Owing to recent advances in nanotechnology, plasmonic nanoantennas have become a subject of considerable theoretical and experimental interest [1,2]. Plasmonic resonances in nanoantennas allow breaking through the fundamental diffraction limit [3], opening up novel opportunities for controlling light–matter interactions within subwavelength volumes. Several potential applications of nanoantennas have been considered in topics such as spectroscopy and high-resolution near-field microscopy [2], subwavelength light confinement and enhancement [4], photovoltaics [5], sensing [6], molecular response enhancement [7], non-classical light emission [8], and communication [9].

In many of these applications, controlling and modifying the far-field of a nanoantenna is an important issue that is particularly interesting for obtaining directional beaming effects, which have been demonstrated e.g. with Yagi-Uda architectures [10–14]. However, an efficient nanoantenna must not only have a large local field enhancement and a high directivity [15] but also be wavelength tunable over a wide spectral range [16] because it allows a smaller nanoantenna to behave as a larger nanoantenna or as an array of nanoantennas [13], both saving space and improving performance.

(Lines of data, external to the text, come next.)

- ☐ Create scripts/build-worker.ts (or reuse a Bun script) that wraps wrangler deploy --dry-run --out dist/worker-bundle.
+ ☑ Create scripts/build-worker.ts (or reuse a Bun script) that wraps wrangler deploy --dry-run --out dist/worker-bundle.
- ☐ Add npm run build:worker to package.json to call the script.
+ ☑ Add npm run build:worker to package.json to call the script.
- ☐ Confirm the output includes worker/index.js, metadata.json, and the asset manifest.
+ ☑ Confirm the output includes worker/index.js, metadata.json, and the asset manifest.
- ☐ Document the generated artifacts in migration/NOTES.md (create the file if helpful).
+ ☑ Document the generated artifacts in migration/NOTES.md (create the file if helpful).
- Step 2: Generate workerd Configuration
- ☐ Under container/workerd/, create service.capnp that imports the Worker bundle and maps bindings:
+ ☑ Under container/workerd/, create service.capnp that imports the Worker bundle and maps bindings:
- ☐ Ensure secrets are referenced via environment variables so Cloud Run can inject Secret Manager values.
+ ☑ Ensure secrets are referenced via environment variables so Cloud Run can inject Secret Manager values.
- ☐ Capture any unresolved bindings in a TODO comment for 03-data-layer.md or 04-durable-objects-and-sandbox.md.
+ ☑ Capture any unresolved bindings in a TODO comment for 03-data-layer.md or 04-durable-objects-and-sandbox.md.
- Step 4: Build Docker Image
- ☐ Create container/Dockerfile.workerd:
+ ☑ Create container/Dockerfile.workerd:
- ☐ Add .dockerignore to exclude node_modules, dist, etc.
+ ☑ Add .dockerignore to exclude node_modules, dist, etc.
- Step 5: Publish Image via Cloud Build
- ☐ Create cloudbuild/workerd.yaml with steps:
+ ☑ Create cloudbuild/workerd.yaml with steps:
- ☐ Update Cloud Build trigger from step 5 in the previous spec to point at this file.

Consequently, a large and growing body of research investigates tunable nanoantennas [17–24]. Many novel control mechanisms try to exploit the concept of metamaterial-based [25] and non-Foster impedance matching circuits [26], where one of the possible ways for achieving spectral tuning is based on the use of tunable nanocapacitors and/or nanoinductors [27,28]. Other approaches may rely on vanadium oxide tunable metamaterials [29], mechanically reconfigurable photonic metamaterials [30] or metamaterials hybridized with carbon nanotubes [31]. Large spectral tunability can also be obtained using electrically controlled liquid crystals [32–34], but a very slow response of liquid crystals is not suitable for many application and, in general, a solid-state implementation is more suitable for on-chip integration of nanoantennas.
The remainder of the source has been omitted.